[Instructions to follow] How many lines of the records below contain the word "jours"? Answer with the number alone.

###

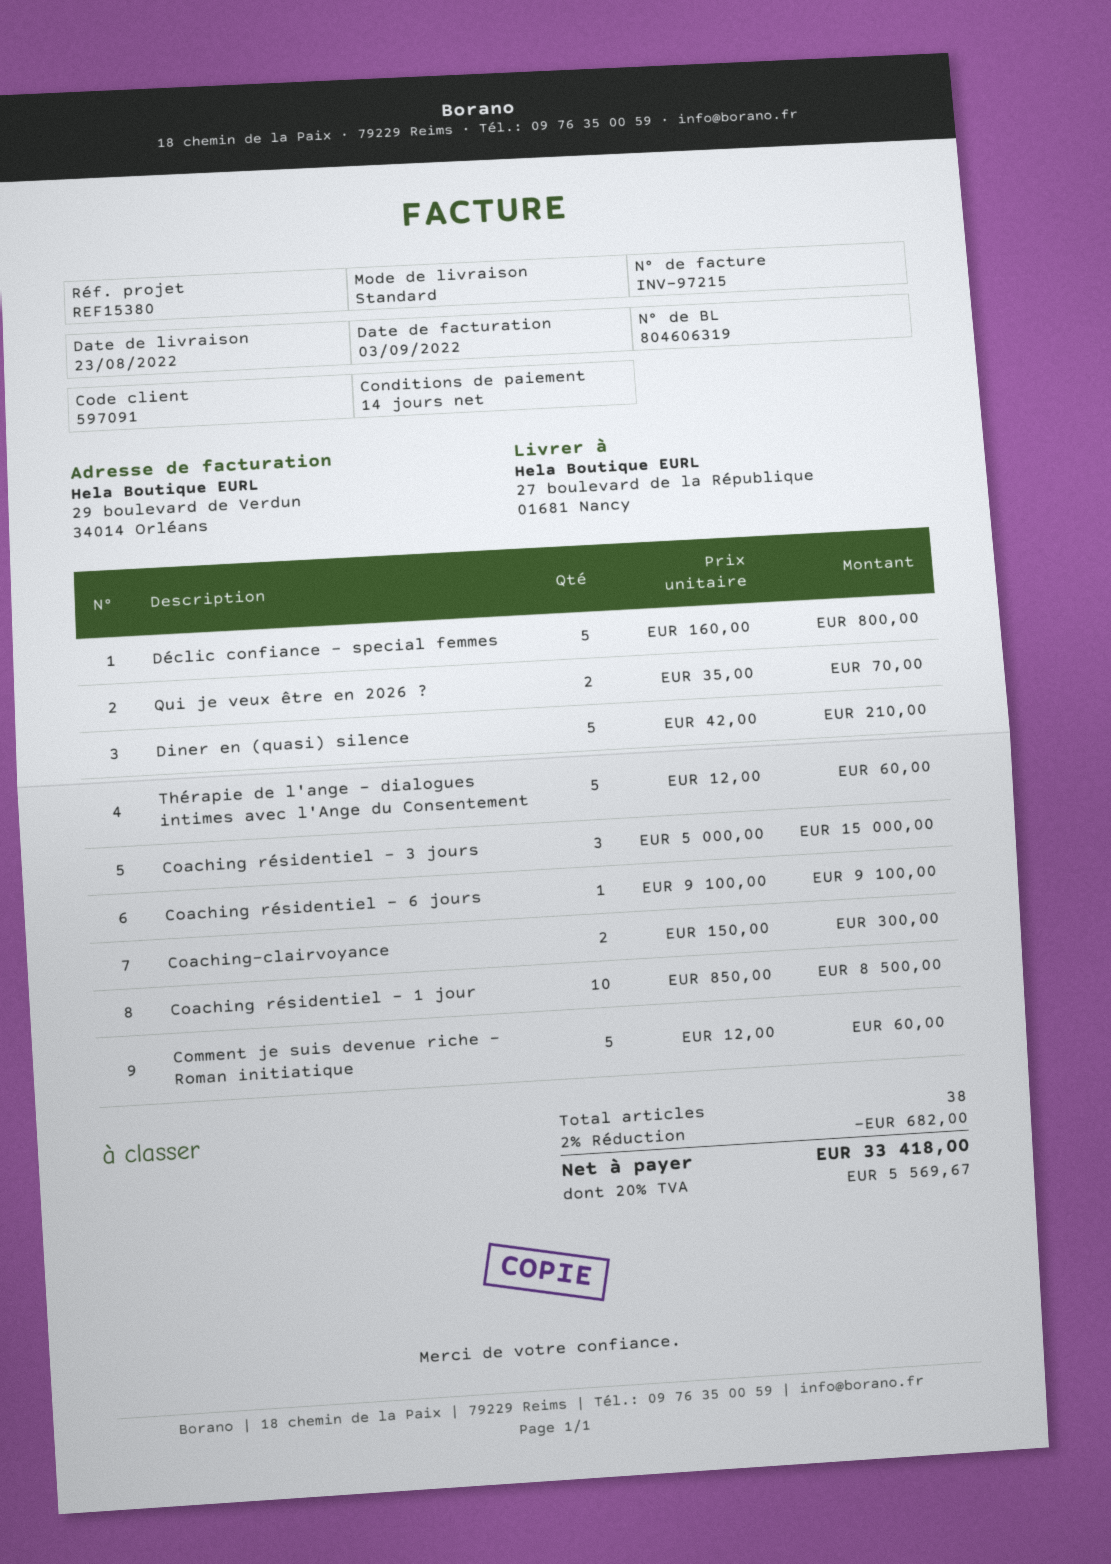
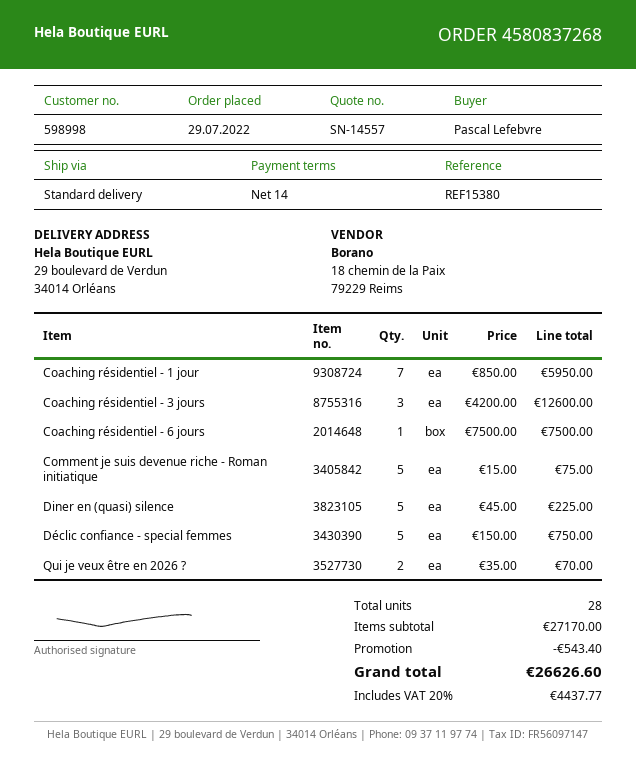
customer number: 597091 -> 598998
ship to: 27 boulevard de la République, 01681 Nancy -> 29 boulevard de Verdun, 34014 Orléans
Déclic confiance - special femmes: 5 x 160.00 = 800.00 -> 5 x 150.00 = 750.00
Diner en (quasi) silence: 5 x 42.00 = 210.00 -> 5 x 45.00 = 225.00
Thérapie de l'ange - dialogues intimes avec l'Ange du Consentement: 5 x 12.00 = 60.00 -> none
Coaching résidentiel - 3 jours: 3 x 5000.00 = 15000.00 -> 3 x 4200.00 = 12600.00
Coaching résidentiel - 6 jours: 1 x 9100.00 = 9100.00 -> 1 x 7500.00 = 7500.00
Coaching-clairvoyance: 2 x 150.00 = 300.00 -> none
Coaching résidentiel - 1 jour: 10 x 850.00 = 8500.00 -> 7 x 850.00 = 5950.00
Comment je suis devenue riche - Roman initiatique: 5 x 12.00 = 60.00 -> 5 x 15.00 = 75.00
total quantity: 38 -> 28
discount: 682.00 -> 543.40
tax: 20% = 5569.67 -> 20% = 4437.77
total: 33418.00 -> 26626.60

###

[Answer] 2